Perrin vanishes like a billabong in a drought | The Australian

Posted: March 8, 2009 in Uncategorized

FORMER Billabong clothing empire wunderkind and Gold Coast multi-millionaire Matthew Perrin has gone to ground after this week being declared bankrupt with debts of $28 million.

Mr Perrin’s brother Fraser – a former Queensland rugby union player and board member of The Southport School – said he had been unable to contact the former Billabong chief executive. “If I could find him I’d ring him as well,” he said. “I don’t know where he is.”

Matthew Perrin, who spent four years on the BRW Rich List with his wife, Nicole, recording a peak value of $151 million in 2002, filed for bankruptcy on Tuesday with debts of $28.2 million to 20 unsecured creditors.

It is becoming apparent that although he reportedly had problems with a real estate investment in China, he had other difficulties relating to horse racing interests in Australia. Also, his personal fortune may not have been as high in recent years as was imagined. Two family companies, Christie Queensland Pty Ltd and MDP Consolidated Pty Ltd, have gone into forms of administration in recent days and are likely to be wound up.

A long-time, big-scale punter and former owner of as many as 60 horses, Mr Perrin owes $1.62 million to seven bookmakers, mostly corporate bookmakers offering odds online.

He owes $800,000 to Centrebet managing director Con Kafataris and a combined $460,000 to Victorian bookies Alan Eskander and Frank Hudson. Mr Perrin has an association with the gambling industry stretching back to the early 1990s when, as a university student, he spent more than three years working for bookmaker Laurie Bricknell, whose daughter Nicole is Mr Perrin’s wife.

He owes a further $13.5 million to the Commonwealth Bank, secured against a Mermaid Beach unit that he bought in 2007 for $4.3 million and which by now may be worth only $3.5 million. Mr Perrin shot to fame in financial circles in 2000 when he became chief executive of Billabong, which listed that year as a market darling, with the group’s shares closing at a 37 per cent premium to its $2.30 offer price.

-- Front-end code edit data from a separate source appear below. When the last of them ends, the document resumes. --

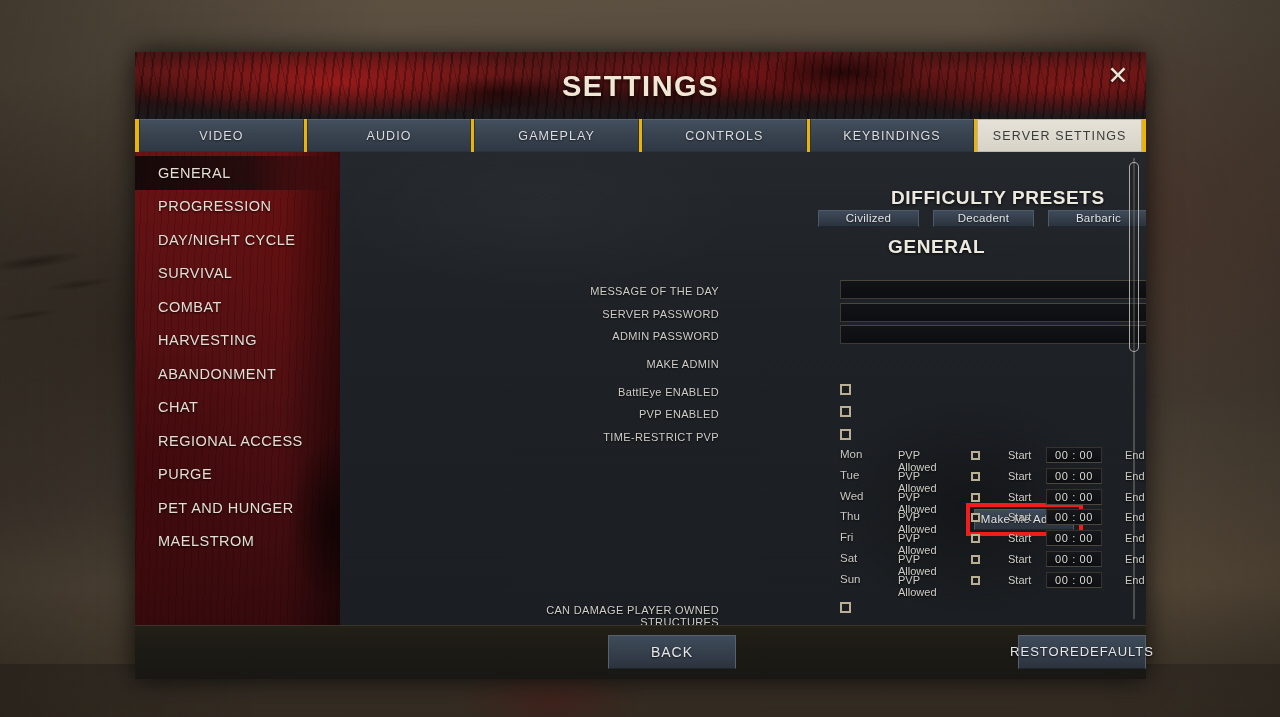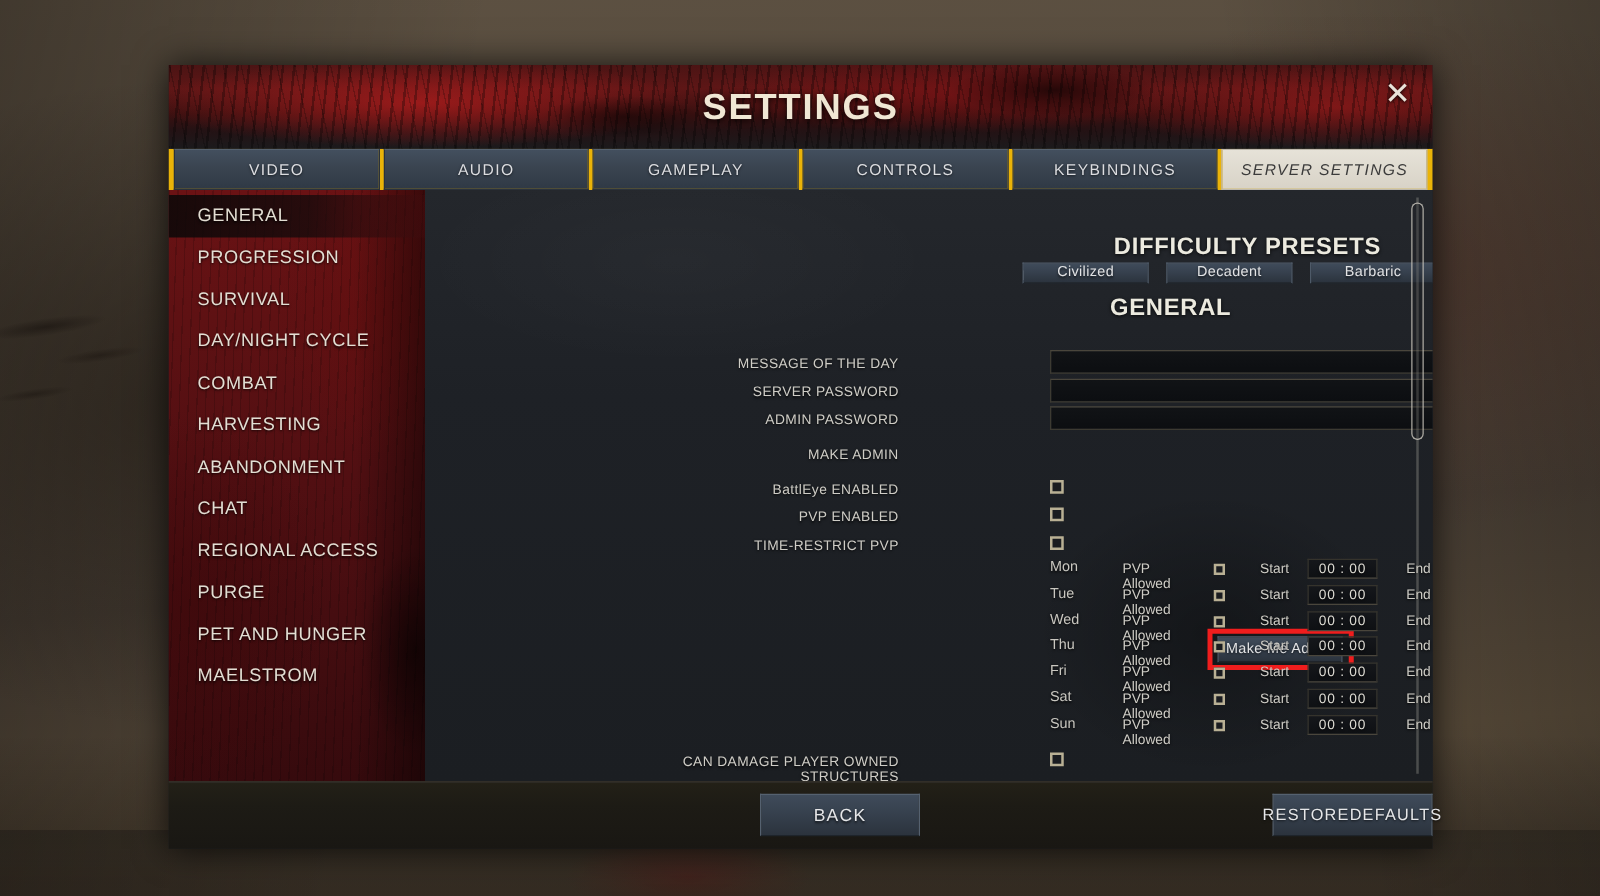--- a/index.html
+++ b/index.html
@@ -126,21 +126,20 @@
     border: 1px solid #2a323c;
     border-top-color: #56626f;
     cursor: pointer;
     text-shadow: 0 1px 2px rgba(0,0,0,.6);
   }
   .tab.active {
     background: linear-gradient(180deg, #e6e2d8 0%, #d8d3c7 100%);
     color: #3b3b3b;
     border-color: #bdb8ac;
     text-shadow: none;
-    font-style: italic;
   }
 
   
   .dlg-body {
     position: relative;
     display: flex;
     height: 473px;
     background: #1c1f24;
   }
 
@@ -378,22 +377,22 @@
     <div class="tab">CONTROLS</div>
     <div class="tab">KEYBINDINGS</div>
     <div class="tab active">SERVER SETTINGS</div>
   </div>
 
   <div class="dlg-body">
 
     <div class="sidebar">
       <div class="side-item active">GENERAL</div>
       <div class="side-item">PROGRESSION</div>
+      <div class="side-item">DAY/NIGHT CYCLE</div>
       <div class="side-item">SURVIVAL</div>
-      <div class="side-item">DAY/NIGHT CYCLE</div>
       <div class="side-item">COMBAT</div>
       <div class="side-item">HARVESTING</div>
       <div class="side-item">ABANDONMENT</div>
       <div class="side-item">CHAT</div>
       <div class="side-item">REGIONAL ACCESS</div>
       <div class="side-item">PURGE</div>
       <div class="side-item">PET AND HUNGER</div>
       <div class="side-item">MAELSTROM</div>
     </div>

Two years earlier Mr Perrin, then a little-known 26-year-old Gold Coast solicitor, teamed up with former Qantas chief executive Gary Pemberton to buy a 49per cent stake in surfwear giant Billabong from its co-founder Rena Merchant.

Ms Merchant, who founded Billabong in 1974 with her former husband Gordon, was paid $26.4million for her stake by Mr Perrin, his brother Scott and Mr Pemberton.

The deal with Ms Merchant paid off for Matthew, who in 2002 sold 60 per cent of his holding, reaping $66million. But that move caused a furore, with the Billabong chief executive failing to tell the board he planned to sell, and he resigned.

Ms Merchant, speaking yesterday from Queensland’s Sunshine Coast, where she owns and operates an environmentally aware “organic golf course” at Boreen Point, said she did not regret the sale. “We did what we did at the time and we wish (Mr Perrin) all the luck in the world: it sounds like he needs some,” she said.

“I only met the man twice which was when (the sale) was negotiated.”

Matthew Perrin moved on too, selling a controlling stake in his software group RuleBurst to Larry Ellison’s Oracle Group last year in a deal that was described as being worth $100 million.

That claim, which did not come from him, served to reinforce the notion of great wealth but in fact he ended up being paid only $242,500 for a parcel of options in RuleBurst sold on December 30, according to a statement of affairs filed during the week.